Im Besitz der Netze könne Hamburg nun auch die „Jahrhundertaufgabe“ angehen, seinen Teil dazu beizutragen, die Klimaerwärmung auf 1,5 Grad zu begrenzen – auch und vor allem durch den Kohleausstieg bei der Produktion der Fernwärme. Dabei werde den Fernwärmekunden garantiert, dass ihre Preise nicht stärker als bei anderen Energieformen stiegen.
Konzept für marodes Kohlekraftwerk Wedel kommt bald
Mit dem Rückkauf gehört nun auch das alte und marode Kohlekraftwerk Wedel der Stadt, das bisher die Fernwärme erzeugt. Das exakte Konzept zu dessen Ablösung und zur kohlefreien Fernwärmeerzeugung will Kerstan in den kommenden Wochen vorstellen.
Auch SPD-Finanzsenator Andres Dressel sprach von einem „besonderen Tag“. Der Senat habe „gemeinsam Wort gehalten“. Die SPD war zwar gegen den Volksentscheid gewesen, hatte sich dem Sieg der Initiative aber sofort hinter diese Entscheidung des Volkes gestellt und versprochen, diese umzusetzen.
Vattenfall überlegt Verkauf des Kohlekraftwerks Moorburg
Vattenfalls Deutschland-Chef Tuomo Hatakka sagte, er habe „gemischte Gefühle“, da Vattenfall den Umbau gerne zusammen mit der Stadt umgesetzt hätte.
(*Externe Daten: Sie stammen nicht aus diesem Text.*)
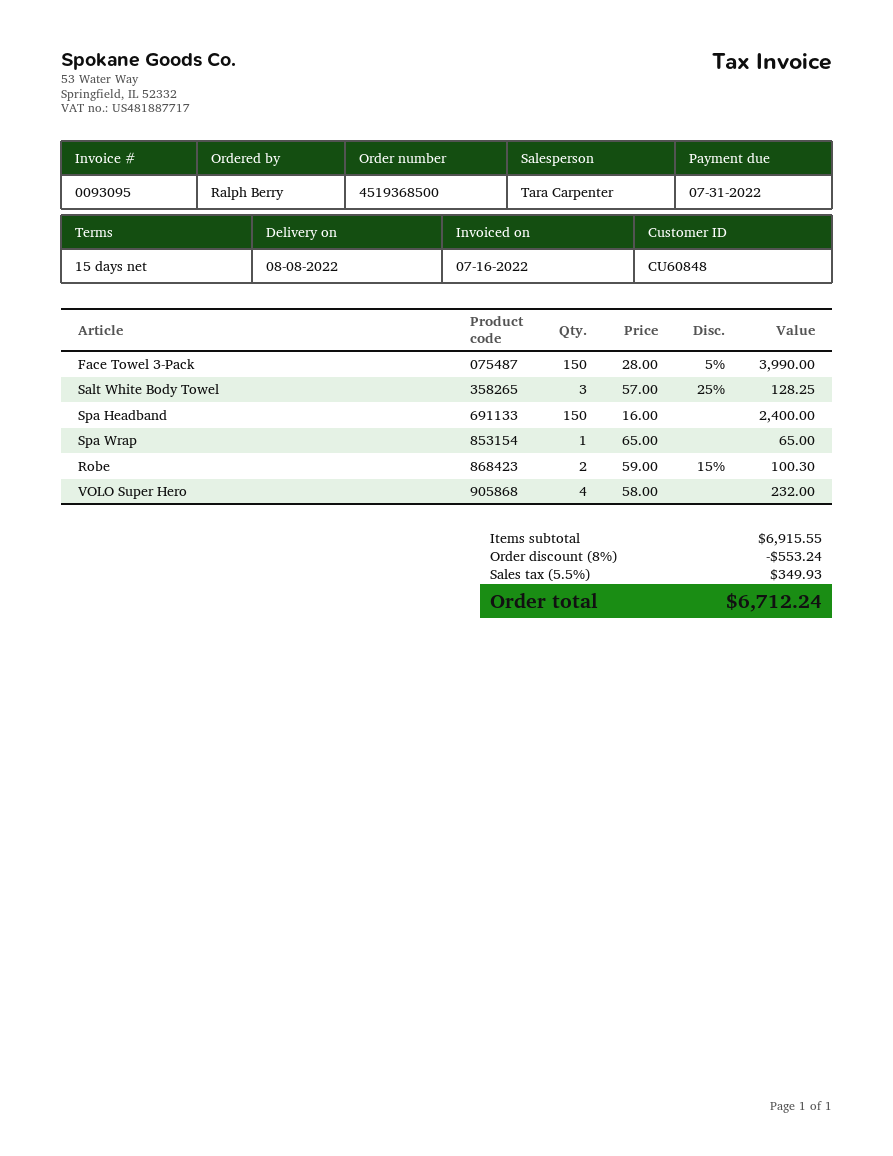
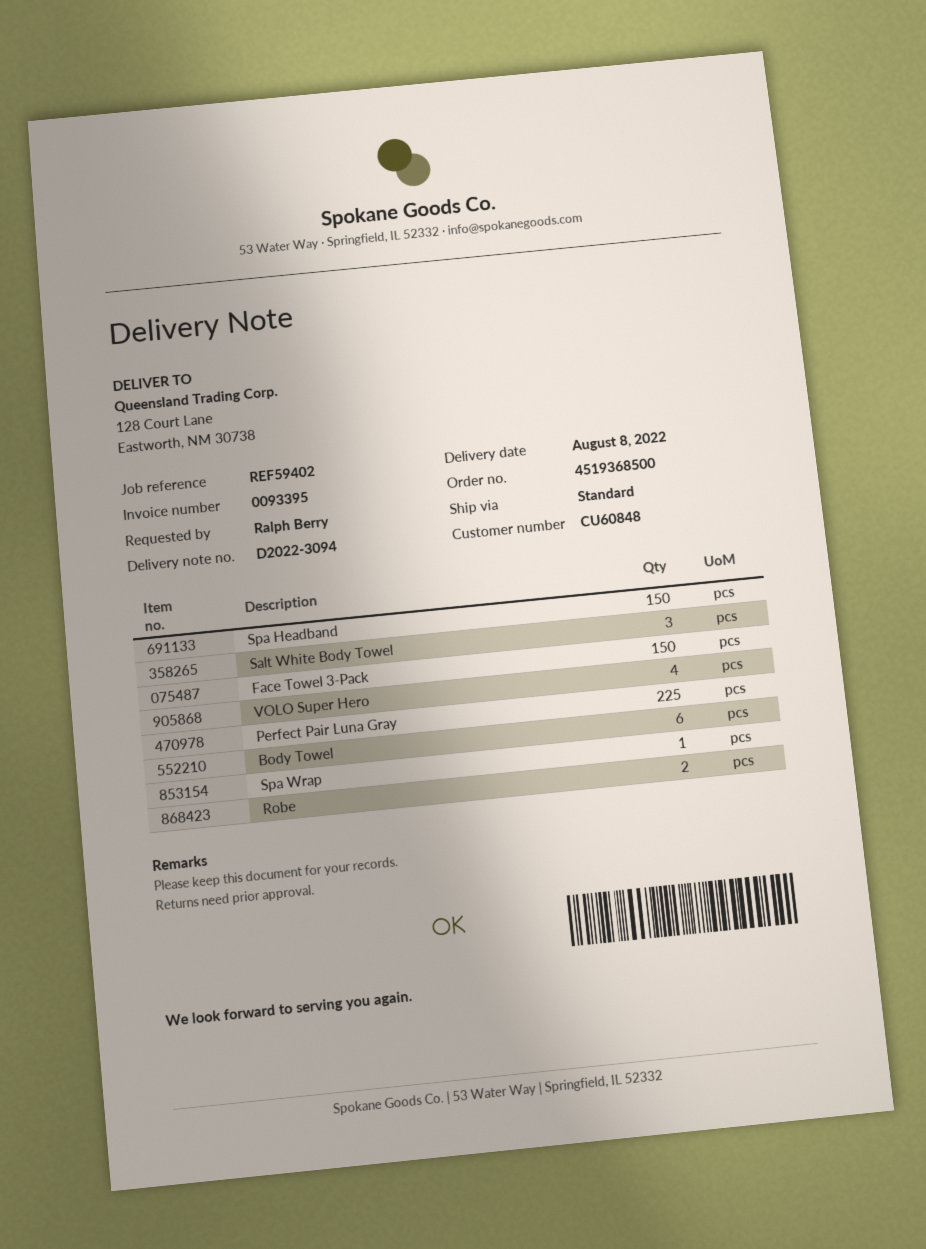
invoice number: 0093095 -> 0093395
Perfect Pair Luna Gray: none -> 225
Body Towel: none -> 6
Gleichwohl bleibe Vattenfall in Hamburg engagiert und baue in der HafenCity bis 2023 ein neues Büro für seine 1700 Mitarbeiter in der Stadt.
Hatakka betonte, dass Vattenfall langfristig aus der Verbrennung fossiler Energieträger aussteigen wolle. Man habe bei den Verhandlungen über eine mögliche Einbeziehung des Kohlekraftwerks Moorburg in die Fernwärme auch über dessen Umrüstung auf andere Brennstoffe nachgedacht. Dies sei aber nun nicht mehr aktuell. Hatakka räumte ein, dass es derzeit auch Überlegungen gebe, das Kohlekraftwerk Moorburg zu verkaufen und man dies "ergebnisoffen" prüfe. Weitere Details dazu wollte er aber nicht nennen.
In einer ersten Version dieses Textes hieß es unter Bezug auf die Antwort des Deutschland-Chefs auf eine Frage in der Pressekonferenz, dass Vattenfall bereits über den Verkauf des Kraftwerks verhandle. Vattenfall allerdings betont nun, dass der Verkauf zwar grundsätzlich "ergebnisoffen" geprüft werde, es aber noch keine konkreten Verhandlungen gebe.